First, 1.85 g of lithium carbonate (Li ₂ CO ₃ ) and 4.55 g of divanadium pentoxide (V ₂ O ₅ ) were weighed and put into a mortar and mixed until uniform. Subsequently, the obtained mixture was replaced with a quartz boat having an outer diameter of 10 mm and heat-treated in a tubular electric furnace. In addition, this heat processing was set as the process hold | maintained at 800 degreeC for 3 hours, after heating up to 800 degreeC by the temperature increase rate of 10 degree-C / min in hydrogen gas atmosphere. And after heat processing, the mixture was cooled to 100 degreeC and the lithium vanadium oxide was obtained.

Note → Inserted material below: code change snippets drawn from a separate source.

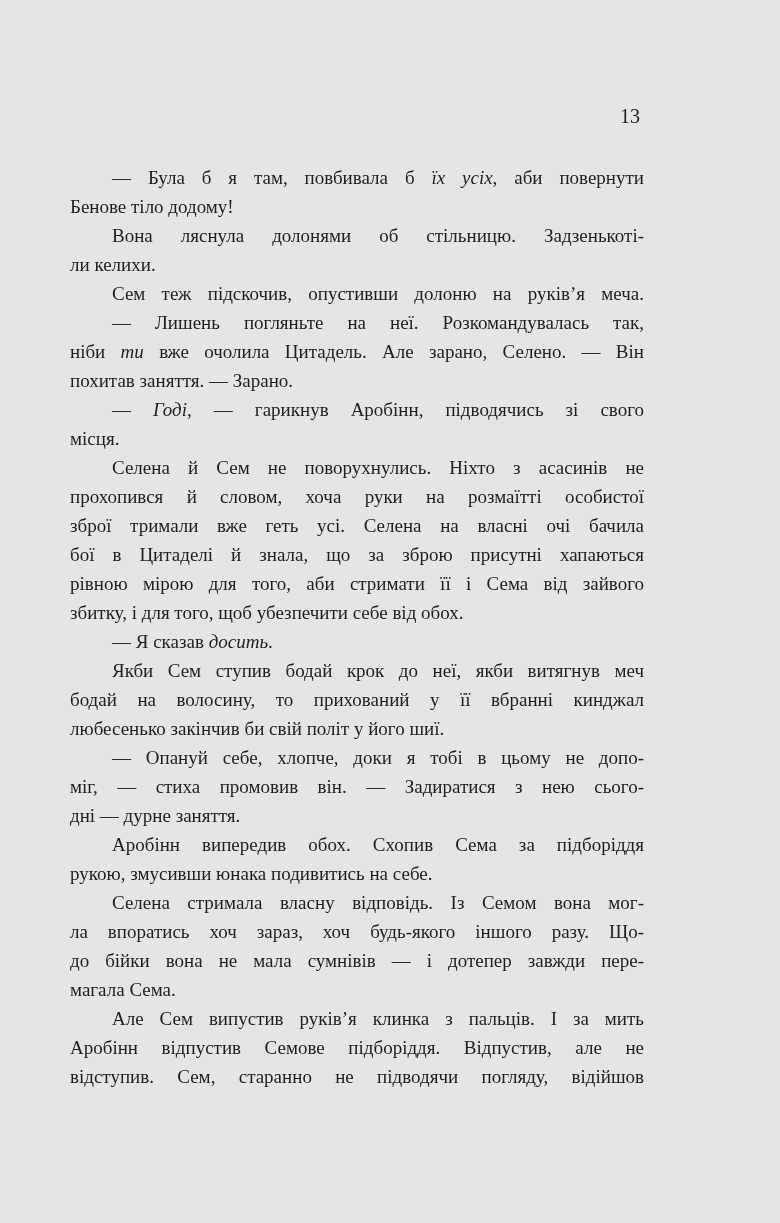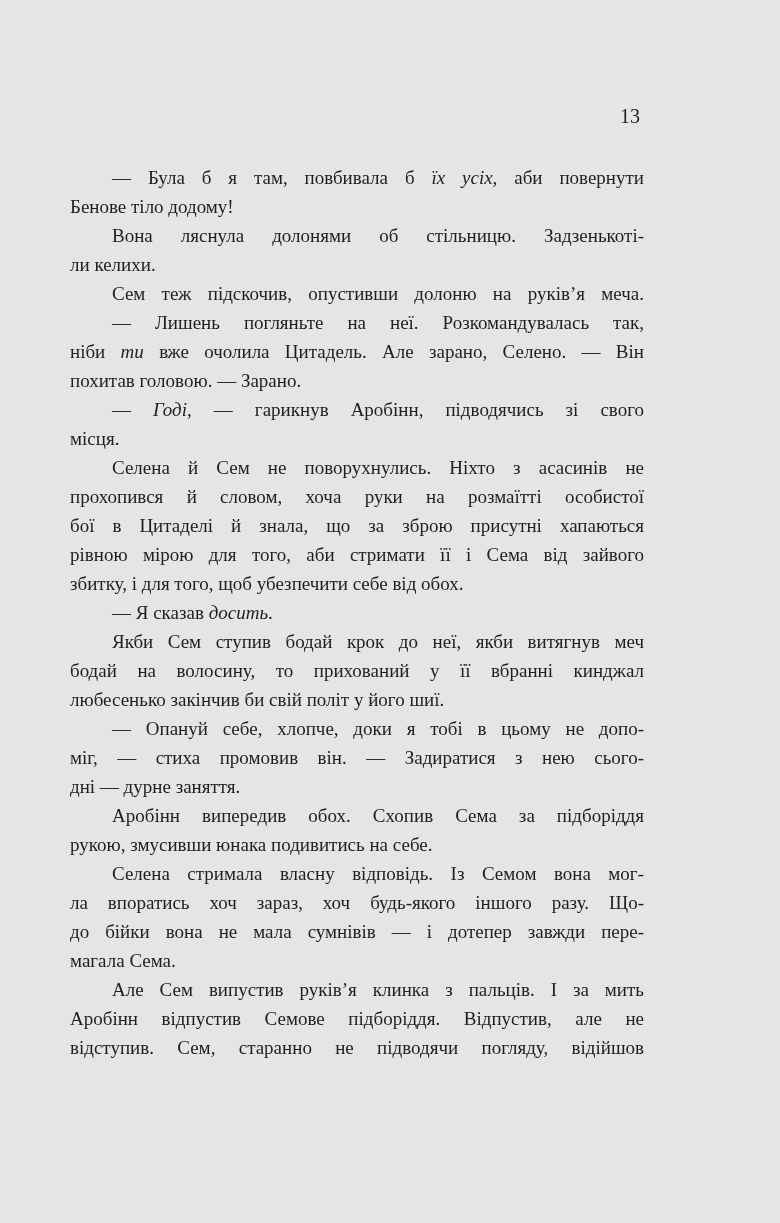--- a/index.html
+++ b/index.html
@@ -61,29 +61,30 @@
       <div class="para">
         <div class="line jline indent"><span>Вона ляснула долонями об стільницю. Задзенькоті-</span></div>
         <div class="line lline"><span>ли келихи.</span></div>
       </div>
       <div class="para">
         <div class="line jline indent"><span>Сем теж підскочив, опустивши долоню на руків’я меча.</span></div>
       </div>
       <div class="para">
         <div class="line jline indent"><span>— Лишень погляньте на неї. Розкомандувалась так,</span></div>
         <div class="line jline"><span>ніби </span><span class="ital">ти</span><span> вже очолила Цитадель. Але зарано, Селено. — Він</span></div>
-        <div class="line lline"><span>похитав головою. — Зарано.</span></div>
+        <div class="line lline"><span>похитав заняття. — Зарано.</span></div>
       </div>
       <div class="para">
         <div class="line jline indent"><span>— </span><span class="ital">Годі</span><span>, — гарикнув Аробінн, підводячись зі свого</span></div>
         <div class="line lline"><span>місця.</span></div>
       </div>
       <div class="para">
         <div class="line jline indent"><span>Селена й Сем не поворухнулись. Ніхто з асасинів не</span></div>
         <div class="line jline"><span>прохопився й словом, хоча руки на розмаїтті особистої</span></div>
+        <div class="line jline"><span>зброї тримали вже геть усі. Селена на власні очі бачила</span></div>
         <div class="line jline"><span>бої в Цитаделі й знала, що за зброю присутні хапаються</span></div>
         <div class="line jline"><span>рівною мірою для того, аби стримати її і Сема від зайвого</span></div>
         <div class="line lline"><span>збитку, і для того, щоб убезпечити себе від обох.</span></div>
       </div>
       <div class="para">
         <div class="line lline indent"><span>— Я сказав </span><span class="ital">досить</span><span>.</span></div>
       </div>
       <div class="para">
         <div class="line jline indent"><span>Якби Сем ступив бодай крок до неї, якби витягнув меч</span></div>
         <div class="line jline"><span>бодай на волосину, то прихований у її вбранні кинджал</span></div>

Subsequently, the obtained lithium vanadium oxide was weighed to be 30% by mass with respect to the dry weight of the electrode, and all of them were deliquescent in the atmosphere. Then, the lithium vanadium oxide is deliquescent, adding LiCoO ₂ particles as a positive electrode active material, the electrode mixture was prepared by mixing until uniform. Subsequently, the obtained electrode mixture is coated on an aluminum foil current collector, subjected to heat treatment at 100 ° C. for 2 hours to remove moisture, and then punched into a disk shape having a cross-sectional area of 1 cm ^2. A positive electrode was obtained.

On the other hand, a lithium foil and a copper foil were pressure-bonded and punched into a disc shape having a cross-sectional area of 1 cm ² to produce a negative electrode. A PEO solid polymer film was used for the solid electrolyte layer. The positive electrode, the negative electrode, and the solid electrolyte layer were stacked so that the solid electrolyte layer was interposed therebetween, and pressurized at a pressure of 10 MPa for 1 minute to prepare an electrode assembly. Then, both the positive electrode side and the negative electrode side ends of the electrode assembly are sandwiched between separators made of an insulating material, and a moisture supply tank 3A, positive electrode side and negative electrode side moisture supply removal channels 3B, 3C are provided from the outside. And an all solid state battery according to Example 1 was manufactured by caulking with a torque of 15 N · m.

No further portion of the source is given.